Exercise directions >> Print the whole listing, character for character.

====

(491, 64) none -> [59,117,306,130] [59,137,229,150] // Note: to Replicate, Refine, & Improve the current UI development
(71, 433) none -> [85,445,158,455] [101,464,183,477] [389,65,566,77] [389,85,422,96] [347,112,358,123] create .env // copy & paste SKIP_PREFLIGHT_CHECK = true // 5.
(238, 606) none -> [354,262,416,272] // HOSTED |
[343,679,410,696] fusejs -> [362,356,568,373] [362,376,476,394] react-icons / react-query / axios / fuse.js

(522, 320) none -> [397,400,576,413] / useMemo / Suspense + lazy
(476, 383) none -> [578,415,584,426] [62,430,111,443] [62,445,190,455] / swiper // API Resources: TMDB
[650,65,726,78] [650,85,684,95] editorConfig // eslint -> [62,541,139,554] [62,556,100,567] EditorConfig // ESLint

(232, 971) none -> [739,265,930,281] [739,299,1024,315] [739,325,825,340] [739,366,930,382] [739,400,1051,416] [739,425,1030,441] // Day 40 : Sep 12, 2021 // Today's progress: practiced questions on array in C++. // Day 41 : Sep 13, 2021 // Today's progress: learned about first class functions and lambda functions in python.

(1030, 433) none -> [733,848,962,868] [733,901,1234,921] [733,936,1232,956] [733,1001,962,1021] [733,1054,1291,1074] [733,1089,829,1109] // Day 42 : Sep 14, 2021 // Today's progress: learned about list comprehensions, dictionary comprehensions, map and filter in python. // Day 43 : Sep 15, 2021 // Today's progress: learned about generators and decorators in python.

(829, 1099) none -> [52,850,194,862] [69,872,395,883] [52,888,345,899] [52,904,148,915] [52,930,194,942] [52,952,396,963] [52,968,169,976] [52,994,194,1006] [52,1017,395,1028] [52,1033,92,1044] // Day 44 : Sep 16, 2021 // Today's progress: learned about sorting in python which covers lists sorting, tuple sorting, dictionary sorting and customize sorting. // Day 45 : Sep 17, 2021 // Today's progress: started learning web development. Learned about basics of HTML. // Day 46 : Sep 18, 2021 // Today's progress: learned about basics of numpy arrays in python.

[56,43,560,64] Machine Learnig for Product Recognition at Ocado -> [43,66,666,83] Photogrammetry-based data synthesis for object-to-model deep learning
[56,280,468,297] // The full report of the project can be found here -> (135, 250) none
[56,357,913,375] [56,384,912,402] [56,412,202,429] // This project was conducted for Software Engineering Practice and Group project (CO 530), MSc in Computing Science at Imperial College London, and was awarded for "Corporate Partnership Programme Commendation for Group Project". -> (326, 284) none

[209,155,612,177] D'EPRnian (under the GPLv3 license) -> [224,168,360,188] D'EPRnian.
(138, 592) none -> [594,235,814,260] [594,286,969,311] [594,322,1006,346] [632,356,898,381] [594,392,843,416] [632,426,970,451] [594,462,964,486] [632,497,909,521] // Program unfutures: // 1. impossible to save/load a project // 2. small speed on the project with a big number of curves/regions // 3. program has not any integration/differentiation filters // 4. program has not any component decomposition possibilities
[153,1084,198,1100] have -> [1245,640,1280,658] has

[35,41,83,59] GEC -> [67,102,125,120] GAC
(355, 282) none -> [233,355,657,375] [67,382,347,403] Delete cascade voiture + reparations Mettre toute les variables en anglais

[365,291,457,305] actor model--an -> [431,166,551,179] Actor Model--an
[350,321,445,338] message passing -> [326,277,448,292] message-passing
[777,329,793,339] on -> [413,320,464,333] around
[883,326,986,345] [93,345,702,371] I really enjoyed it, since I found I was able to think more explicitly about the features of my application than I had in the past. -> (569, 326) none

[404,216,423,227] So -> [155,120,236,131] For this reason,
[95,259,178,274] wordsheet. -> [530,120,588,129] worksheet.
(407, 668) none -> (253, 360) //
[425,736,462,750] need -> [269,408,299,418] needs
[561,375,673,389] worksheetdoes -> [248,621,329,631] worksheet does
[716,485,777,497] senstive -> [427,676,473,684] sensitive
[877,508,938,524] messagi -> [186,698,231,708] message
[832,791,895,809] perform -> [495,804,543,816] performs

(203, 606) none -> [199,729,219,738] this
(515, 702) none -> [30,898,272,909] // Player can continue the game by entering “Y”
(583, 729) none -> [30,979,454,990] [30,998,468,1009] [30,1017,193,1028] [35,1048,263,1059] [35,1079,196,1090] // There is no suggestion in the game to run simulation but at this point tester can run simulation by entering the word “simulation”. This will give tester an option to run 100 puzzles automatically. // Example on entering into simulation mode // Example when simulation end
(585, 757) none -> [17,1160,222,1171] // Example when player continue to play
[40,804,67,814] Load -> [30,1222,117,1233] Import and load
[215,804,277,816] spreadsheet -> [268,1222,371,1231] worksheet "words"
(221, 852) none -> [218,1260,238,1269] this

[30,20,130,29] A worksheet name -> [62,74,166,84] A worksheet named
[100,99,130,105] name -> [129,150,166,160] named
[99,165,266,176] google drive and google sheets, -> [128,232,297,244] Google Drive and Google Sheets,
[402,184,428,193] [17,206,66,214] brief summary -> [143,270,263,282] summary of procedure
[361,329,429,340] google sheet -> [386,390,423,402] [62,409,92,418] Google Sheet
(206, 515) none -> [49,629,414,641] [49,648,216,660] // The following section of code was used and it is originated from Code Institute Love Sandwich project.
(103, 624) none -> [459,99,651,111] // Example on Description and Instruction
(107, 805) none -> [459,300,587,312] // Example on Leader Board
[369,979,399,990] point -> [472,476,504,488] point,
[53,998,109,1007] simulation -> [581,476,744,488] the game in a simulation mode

====

Task response >>
(491, 64) none -> [59,117,306,130] [59,137,229,150] // Note: to Replicate, Refine, & Improve the current UI development
(71, 433) none -> [85,445,158,455] [101,464,183,477] [389,65,566,77] [389,85,422,96] [347,112,358,123] create .env // copy & paste SKIP_PREFLIGHT_CHECK = true // 5.
(238, 606) none -> [354,262,416,272] // HOSTED |
[343,679,410,696] fusejs -> [362,356,568,373] [362,376,476,394] react-icons / react-query / axios / fuse.js

(522, 320) none -> [397,400,576,413] / useMemo / Suspense + lazy
(476, 383) none -> [578,415,584,426] [62,430,111,443] [62,445,190,455] / swiper // API Resources: TMDB
[650,65,726,78] [650,85,684,95] editorConfig // eslint -> [62,541,139,554] [62,556,100,567] EditorConfig // ESLint

(232, 971) none -> [739,265,930,281] [739,299,1024,315] [739,325,825,340] [739,366,930,382] [739,400,1051,416] [739,425,1030,441] // Day 40 : Sep 12, 2021 // Today's progress: practiced questions on array in C++. // Day 41 : Sep 13, 2021 // Today's progress: learned about first class functions and lambda functions in python.

(1030, 433) none -> [733,848,962,868] [733,901,1234,921] [733,936,1232,956] [733,1001,962,1021] [733,1054,1291,1074] [733,1089,829,1109] // Day 42 : Sep 14, 2021 // Today's progress: learned about list comprehensions, dictionary comprehensions, map and filter in python. // Day 43 : Sep 15, 2021 // Today's progress: learned about generators and decorators in python.

(829, 1099) none -> [52,850,194,862] [69,872,395,883] [52,888,345,899] [52,904,148,915] [52,930,194,942] [52,952,396,963] [52,968,169,976] [52,994,194,1006] [52,1017,395,1028] [52,1033,92,1044] // Day 44 : Sep 16, 2021 // Today's progress: learned about sorting in python which covers lists sorting, tuple sorting, dictionary sorting and customize sorting. // Day 45 : Sep 17, 2021 // Today's progress: started learning web development. Learned about basics of HTML. // Day 46 : Sep 18, 2021 // Today's progress: learned about basics of numpy arrays in python.

[56,43,560,64] Machine Learnig for Product Recognition at Ocado -> [43,66,666,83] Photogrammetry-based data synthesis for object-to-model deep learning
[56,280,468,297] // The full report of the project can be found here -> (135, 250) none
[56,357,913,375] [56,384,912,402] [56,412,202,429] // This project was conducted for Software Engineering Practice and Group project (CO 530), MSc in Computing Science at Imperial College London, and was awarded for "Corporate Partnership Programme Commendation for Group Project". -> (326, 284) none

[209,155,612,177] D'EPRnian (under the GPLv3 license) -> [224,168,360,188] D'EPRnian.
(138, 592) none -> [594,235,814,260] [594,286,969,311] [594,322,1006,346] [632,356,898,381] [594,392,843,416] [632,426,970,451] [594,462,964,486] [632,497,909,521] // Program unfutures: // 1. impossible to save/load a project // 2. small speed on the project with a big number of curves/regions // 3. program has not any integration/differentiation filters // 4. program has not any component decomposition possibilities
[153,1084,198,1100] have -> [1245,640,1280,658] has

[35,41,83,59] GEC -> [67,102,125,120] GAC
(355, 282) none -> [233,355,657,375] [67,382,347,403] Delete cascade voiture + reparations Mettre toute les variables en anglais

[365,291,457,305] actor model--an -> [431,166,551,179] Actor Model--an
[350,321,445,338] message passing -> [326,277,448,292] message-passing
[777,329,793,339] on -> [413,320,464,333] around
[883,326,986,345] [93,345,702,371] I really enjoyed it, since I found I was able to think more explicitly about the features of my application than I had in the past. -> (569, 326) none

[404,216,423,227] So -> [155,120,236,131] For this reason,
[95,259,178,274] wordsheet. -> [530,120,588,129] worksheet.
(407, 668) none -> (253, 360) //
[425,736,462,750] need -> [269,408,299,418] needs
[561,375,673,389] worksheetdoes -> [248,621,329,631] worksheet does
[716,485,777,497] senstive -> [427,676,473,684] sensitive
[877,508,938,524] messagi -> [186,698,231,708] message
[832,791,895,809] perform -> [495,804,543,816] performs

(203, 606) none -> [199,729,219,738] this
(515, 702) none -> [30,898,272,909] // Player can continue the game by entering “Y”
(583, 729) none -> [30,979,454,990] [30,998,468,1009] [30,1017,193,1028] [35,1048,263,1059] [35,1079,196,1090] // There is no suggestion in the game to run simulation but at this point tester can run simulation by entering the word “simulation”. This will give tester an option to run 100 puzzles automatically. // Example on entering into simulation mode // Example when simulation end
(585, 757) none -> [17,1160,222,1171] // Example when player continue to play
[40,804,67,814] Load -> [30,1222,117,1233] Import and load
[215,804,277,816] spreadsheet -> [268,1222,371,1231] worksheet "words"
(221, 852) none -> [218,1260,238,1269] this

[30,20,130,29] A worksheet name -> [62,74,166,84] A worksheet named
[100,99,130,105] name -> [129,150,166,160] named
[99,165,266,176] google drive and google sheets, -> [128,232,297,244] Google Drive and Google Sheets,
[402,184,428,193] [17,206,66,214] brief summary -> [143,270,263,282] summary of procedure
[361,329,429,340] google sheet -> [386,390,423,402] [62,409,92,418] Google Sheet
(206, 515) none -> [49,629,414,641] [49,648,216,660] // The following section of code was used and it is originated from Code Institute Love Sandwich project.
(103, 624) none -> [459,99,651,111] // Example on Description and Instruction
(107, 805) none -> [459,300,587,312] // Example on Leader Board
[369,979,399,990] point -> [472,476,504,488] point,
[53,998,109,1007] simulation -> [581,476,744,488] the game in a simulation mode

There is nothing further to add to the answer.